Some of the goals of the Parastat developers are quite laudable, such as emphasis on ensuring sustainable interactions between users, and attempting to improve on the efficiency of a server; but they manifest in undesirable ways, like using an unsafe low-level language, and reinstating a form of digital feudalism between server administrators and users. This hurts users not only immediately, but sets poor precedent for developers in the future, whom will then have to transcend the limiting structures set by the Parastat developers again, just as how the Parastat developers have imagined they have transcended the standards of other federated system developers.

Footnotes:

"If you wanted a project, why didn't you start one yourself?" I have been working on a project that I think represents my view of peer production and its role in forming a liberatory technology, but that has been in development for two years, and the announcement of the project did not attract much attention. The developers of Parastat have much more social capital as well, due to some of their previous work.

You may rightfully ask if I am being uncooperative, and I cannot disagree.

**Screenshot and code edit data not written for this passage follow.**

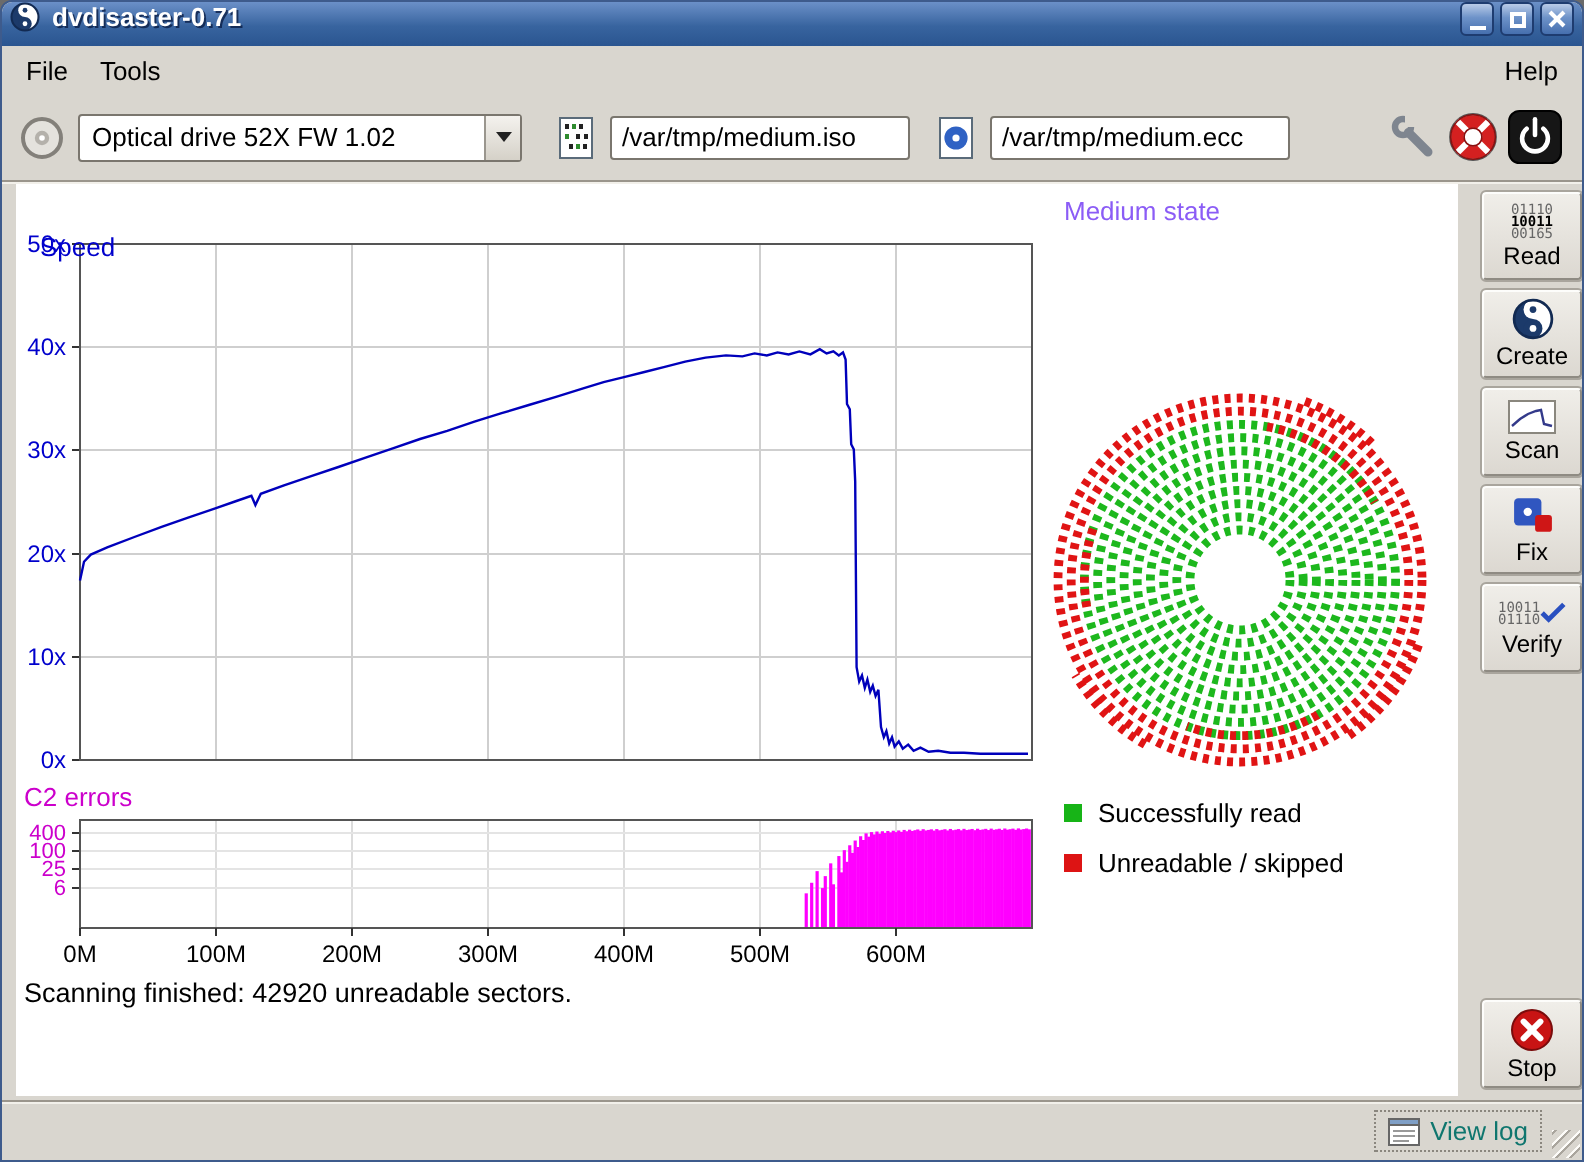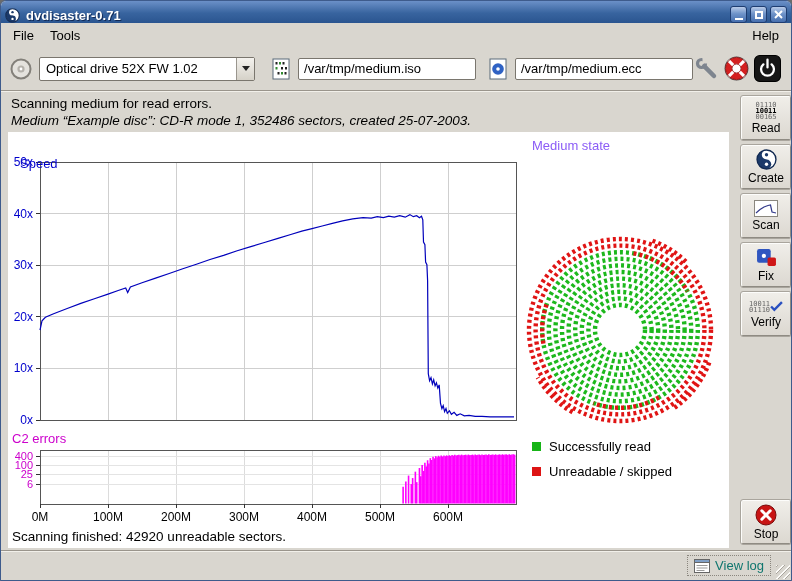--- a/index.html
+++ b/index.html
@@ -6,7 +6,7 @@
 html,body{margin:0;padding:0}
 body{width:792px;height:581px;font-family:"Liberation Sans",sans-serif;background:#6b6b6b}
 .window{width:792px;height:581px;border:1px solid #3e5b8c;background:#d9d6cf;display:flex;flex-direction:column;border-radius:6px 6px 0 0;overflow:hidden}
-.titlebar{height:22px;flex:0 0 22px;background:linear-gradient(180deg,#6b90c8 0%,#38649f 55%,#2a5590 100%);display:flex;align-items:flex-end;padding:0 4px;border-radius:5px 5px 0 0}
+.titlebar{height:22px;flex:0 0 22px;background:linear-gradient(180deg,#6b90c8 0%,#38649f 55%,#2a5590 100%);display:flex;align-items:flex-start;padding:0 4px;border-radius:5px 5px 0 0}
 .titlebar .title{color:#fff;font-weight:bold;font-size:13px;margin-left:6px;text-shadow:1px 1px 0 rgba(10,30,70,.8);flex:1}
 .tb-btn{width:17px;height:17px;margin-left:3px;border:1px solid #1e3c70;border-radius:3px;background:linear-gradient(180deg,#b9cbe8,#6e93c9 45%,#466fae);display:inline-flex;align-items:center;justify-content:center;cursor:default}
 .glyph-min{width:8px;height:2px;background:#fff;margin-top:9px}

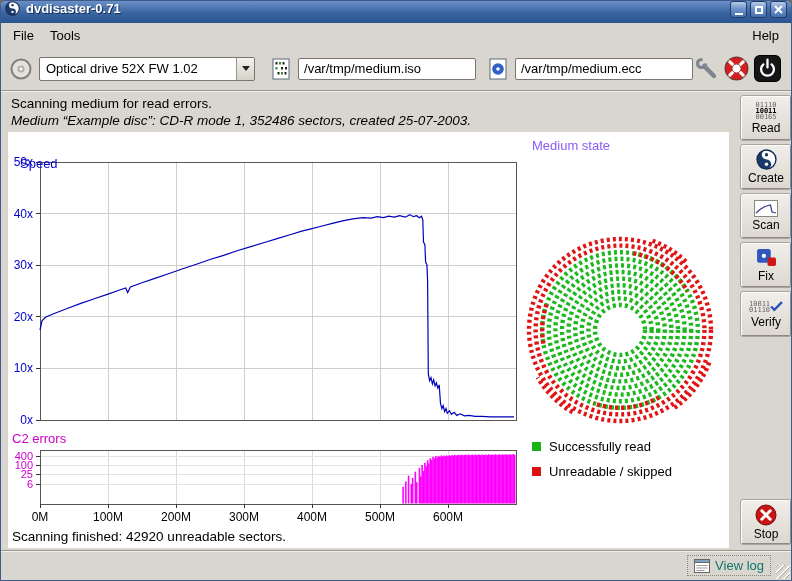--- a/index.html
+++ b/index.html
@@ -20,7 +20,7 @@
 .combo-text{flex:1;font-size:13px;padding:3px 6px;white-space:nowrap;overflow:hidden}
 .combo-arrow{width:18px;background:linear-gradient(#f4f2ee,#d5d1c8);border-left:1px solid #9a968e;display:flex;align-items:center;justify-content:center}
 .arrow-down{width:0;height:0;border-left:4px solid transparent;border-right:4px solid transparent;border-top:5px solid #222}
-.entry{width:178px;height:22px;border:1px solid #7a766e;border-radius:2px;background:#fff;font-family:"Liberation Sans",sans-serif;font-size:13px;padding:1px 5px;color:#000}
+.entry{width:150px;height:22px;border:1px solid #7a766e;border-radius:2px;background:#fff;font-family:"Liberation Sans",sans-serif;font-size:13px;padding:1px 5px;color:#000}
 .field-icon{display:flex;align-items:center;justify-content:center;width:26px}
 .gap10{width:10px}.gap4{width:4px}
 .toolbar-sep{height:2px;border-top:1px solid #9a958c;border-bottom:1px solid #f2f0ea}

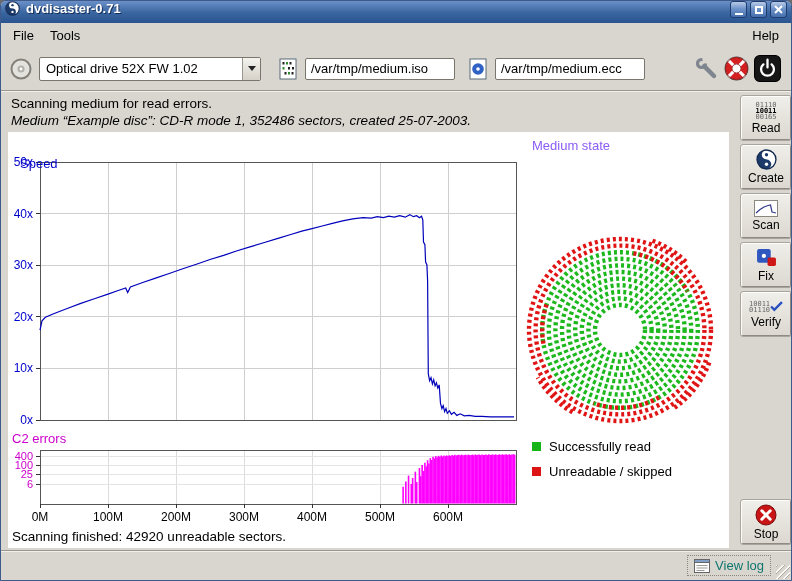--- a/index.html
+++ b/index.html
@@ -166,10 +166,6 @@
 
   <div class="content-row">
     <div class="left-col">
-      <div class="status-area">
-        <div class="status-line1">Scanning medium for read errors.</div>
-        <div class="status-line2">Medium “Example disc”: CD-R mode 1, 352486 sectors, created 25-07-2003.</div>
-      </div>
 
       <div class="canvas">
         <svg class="main" id="chart-svg" width="721" height="416">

My excuse is that I can't tell if the developers are acting in good faith (as described later), and so I don't know if I should bother to reason with them directly.

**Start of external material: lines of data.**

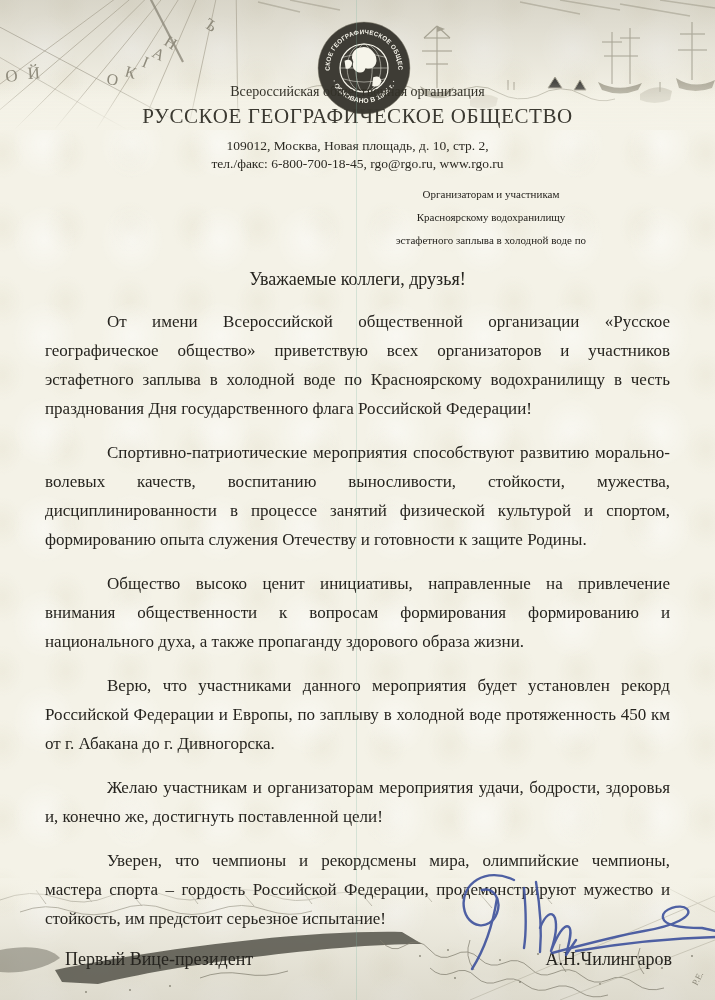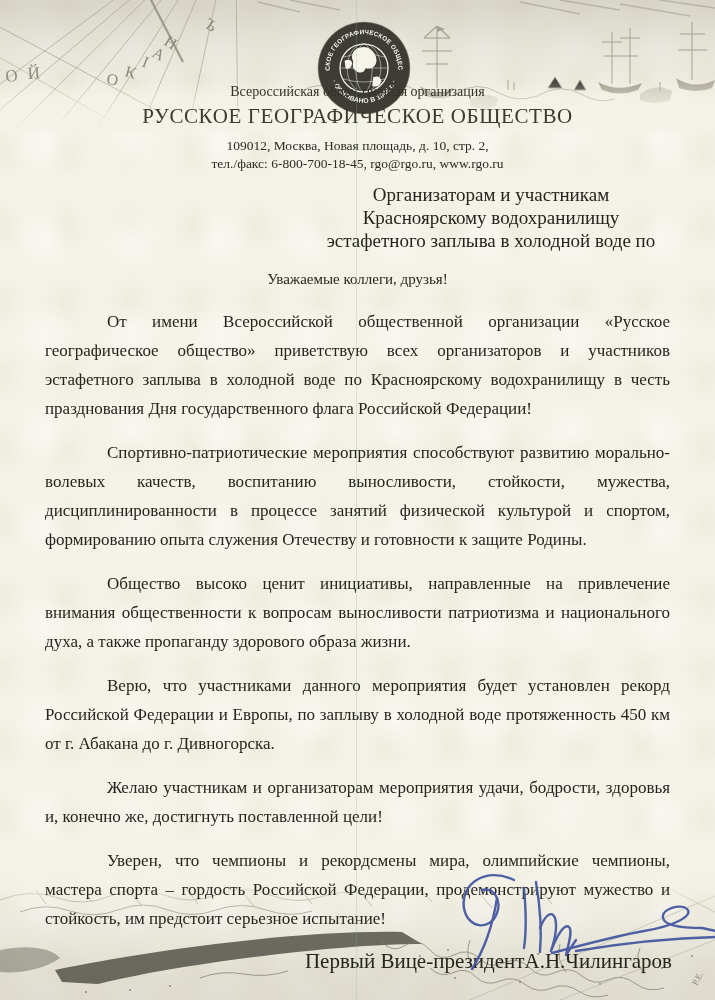--- a/index.html
+++ b/index.html
@@ -23,7 +23,7 @@
   .addr { text-align:center; font-weight:normal; font-size:13.5px; line-height:18px; color:#2c2a23; }
   .addr-first { margin-top:7px; }
   .recipient { width:332px; margin:10px 58px 0 auto; text-align:center;
-               font-size:19px; line-height:23px; color:#26241f; }
+               font-size:11px; line-height:23px; color:#26241f; }
   .salutation { margin-top:14px; text-align:center; font-size:15px; line-height:26px; }
   .letter-body { margin:6px 30px 0 30px; text-align:justify; font-size:17px; line-height:29px; }
   .letter-body p { margin:15px; text-indent:62px; }

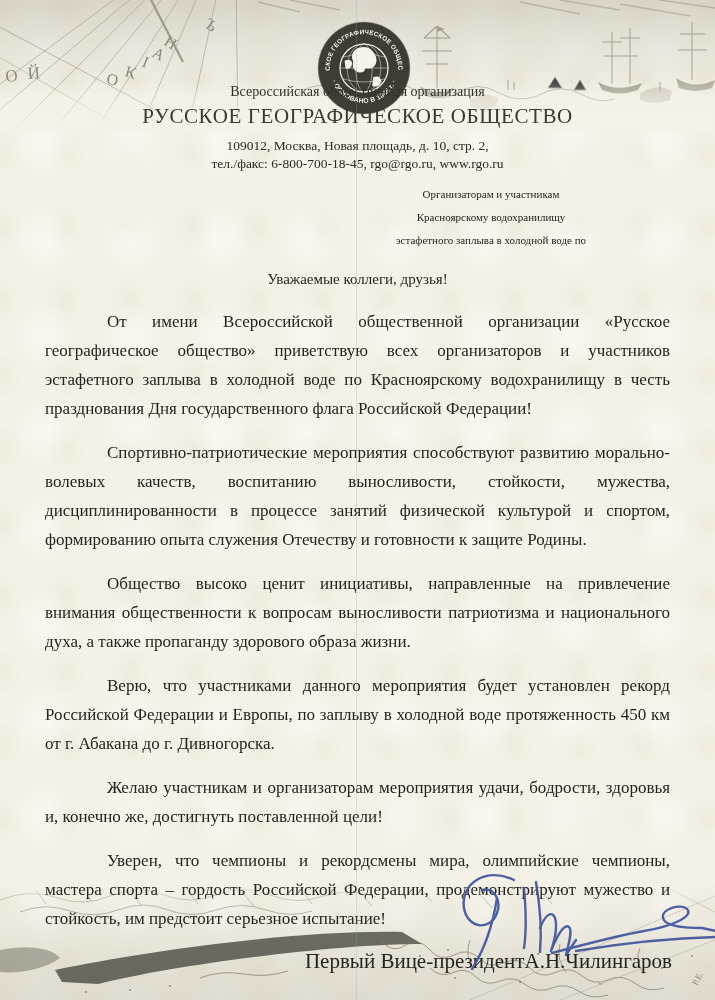--- a/index.html
+++ b/index.html
@@ -24,7 +24,7 @@
   .addr-first { margin-top:7px; }
   .recipient { width:332px; margin:10px 58px 0 auto; text-align:center;
                font-size:11px; line-height:23px; color:#26241f; }
-  .salutation { margin-top:14px; text-align:center; font-size:15px; line-height:26px; }
+  .salutation { margin-top:14px; text-align:center; font-size:18px; line-height:26px; }
   .letter-body { margin:6px 30px 0 30px; text-align:justify; font-size:17px; line-height:29px; }
   .letter-body p { margin:15px; text-indent:62px; }
   .sig-row { display:flex; justify-content:flex-end; align-items:baseline;

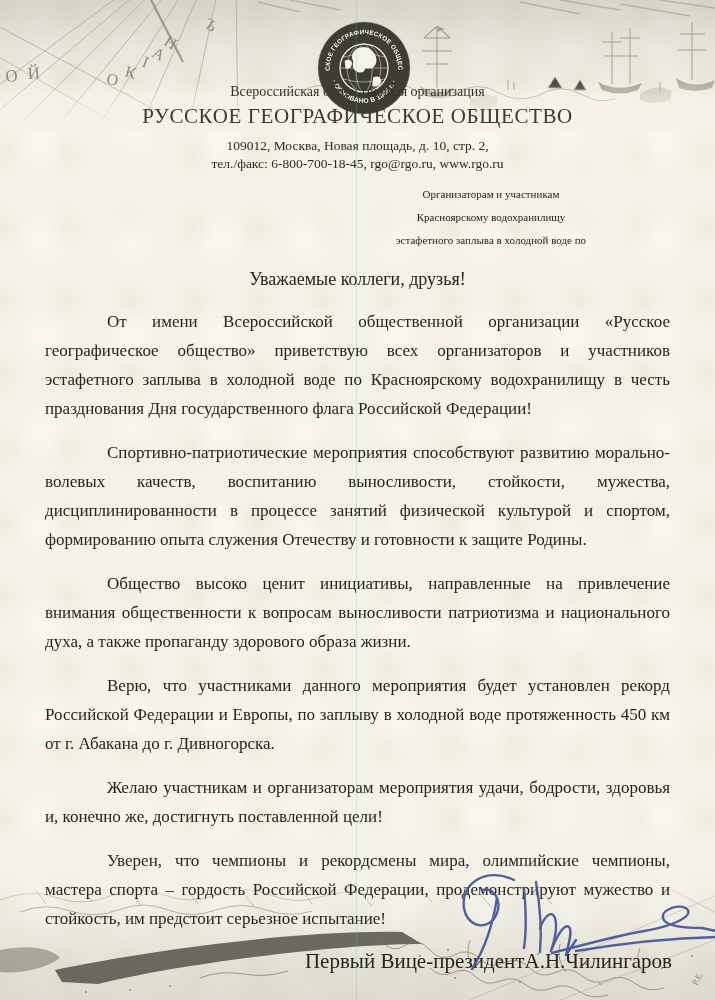--- a/index.html
+++ b/index.html
@@ -183,7 +183,7 @@
     <div class="letter-body">
       <p>От имени Всероссийской общественной организации «Русское географическое общество» приветствую всех организаторов и участников эстафетного заплыва в холодной воде по Красноярскому водохранилищу в честь празднования Дня государственного флага Российской Федерации!</p>
       <p>Спортивно-патриотические мероприятия способствуют развитию морально-волевых качеств, воспитанию выносливости, стойкости, мужества, дисциплинированности в процессе занятий физической культурой и спортом, формированию опыта служения Отечеству и готовности к защите Родины.</p>
-      <p>Общество высоко ценит инициативы, направленные на привлечение внимания общественности к вопросам выносливости патриотизма и национального духа, а также пропаганду здорового образа жизни.</p>
+      <p>Общество высоко ценит инициативы, направленные на привлечение внимания общественности к вопросам формирования формированию и национального духа, а также пропаганду здорового образа жизни.</p>
       <p>Верю, что участниками данного мероприятия будет установлен рекорд Российской Федерации и Европы, по заплыву в холодной воде протяженность 450 км от г. Абакана до г. Дивногорска.</p>
       <p>Желаю участникам и организаторам мероприятия удачи, бодрости, здоровья и, конечно же, достигнуть поставленной цели!</p>
       <p>Уверен, что чемпионы и рекордсмены мира, олимпийские чемпионы, мастера спорта – гордость Российской Федерации, продемонстрируют мужество и стойкость, им предстоит серьезное испытание!</p>

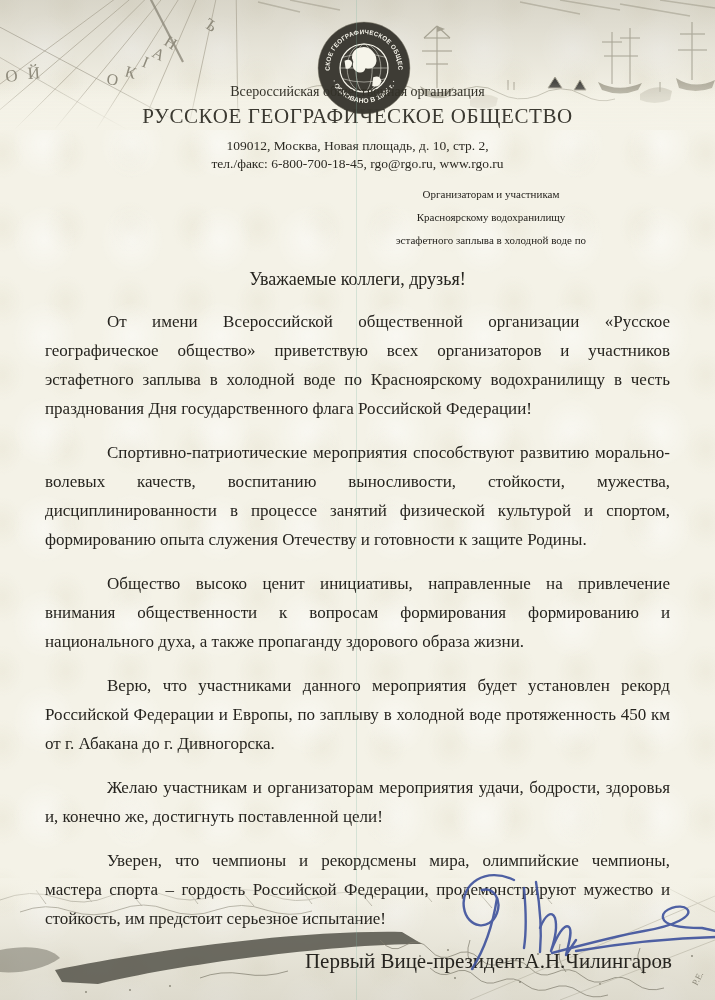--- a/index.html
+++ b/index.html
@@ -27,8 +27,8 @@
   .salutation { margin-top:14px; text-align:center; font-size:18px; line-height:26px; }
   .letter-body { margin:6px 30px 0 30px; text-align:justify; font-size:17px; line-height:29px; }
   .letter-body p { margin:15px; text-indent:62px; }
-  .sig-row { display:flex; justify-content:flex-end; align-items:baseline;
-             margin:16px 43px 12px 65px; font-size:21px; position:relative; z-index:4; }
+  .sig-row { display:flex; justify-content:space-between; align-items:baseline;
+             margin:16px 43px 12px 65px; font-size:18px; position:relative; z-index:4; }
   .bottom-band { position:absolute; left:0; bottom:0; width:715px; height:122px; z-index:0; }
   .autograph { position:absolute; left:424px; top:866px; width:292px; height:112px; z-index:5; }
   .fold-line { position:absolute; left:356px; top:0; width:1px; height:1000px;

They state they "don't just want to make a distributed version of Twitter", but they appear to be closer to just that, than any other project!

⁴

I wanted to test this for myself, but the installation instructions for Mastodon were not very easy to follow, as I have not installed many Ruby and/or Node.js programs before, and the instructions provided package names for an older release of Ubuntu that I could not find in the latest release. Coupled with a slower than usual virtual machine, this deterred me from testing for myself, and I will have to believe Ben for now. Make no mistake, that this essay is not a recommendation for any other ActivityPub-using software, but the Parastat developers' attempt to put Mastodon down is quite inappropriate.

⁵

For reference, a virtual machine with 2GB of memory can be rented for about US$20 a year on sites such as lowendbox, and so it is unlikely that if one has a server now, that it has less than 2GB of memory; and so a developer of a server may safely assume they have about as much memory to toy around with.

⁶

When using the free command, the available value is the amount of memory that is available for other programs to use, which is greater or equal to the free value.

⁷

It is likely that there is a large initial value for memory usage, and then only a small increase in usage for each user, so it would not be very accurate to compute user count over memory usage values.

⁸

A programmer being a "professional" does not make them a good programmer by default, but they are often held to high standards.

⁹

Or not! Apache has had about fifty vulnerabilities per year, but many are due to unrelated programming errors and not escaping code sent to clients properly. Still, many vulnerabilities could have been avoided using a safe language.

¹⁰

See The Memory Pool System: Thirty person-years of memory management development goes Open Source

¹¹

Elm is notable here, for being a language with ML-like syntax and semantics and compiles to JavaScript, making it a convenient functional web frontend language.

¹²

No doubt that at least one C weenie would like to interject now and tell me that C is very readable at a small level, and with no magic hiding what is going on, it is trivial to tell what a random snippet is doing. I can only say that a random snippet probably isn't doing very much at all, and it's probably not what a casual reader is interested in.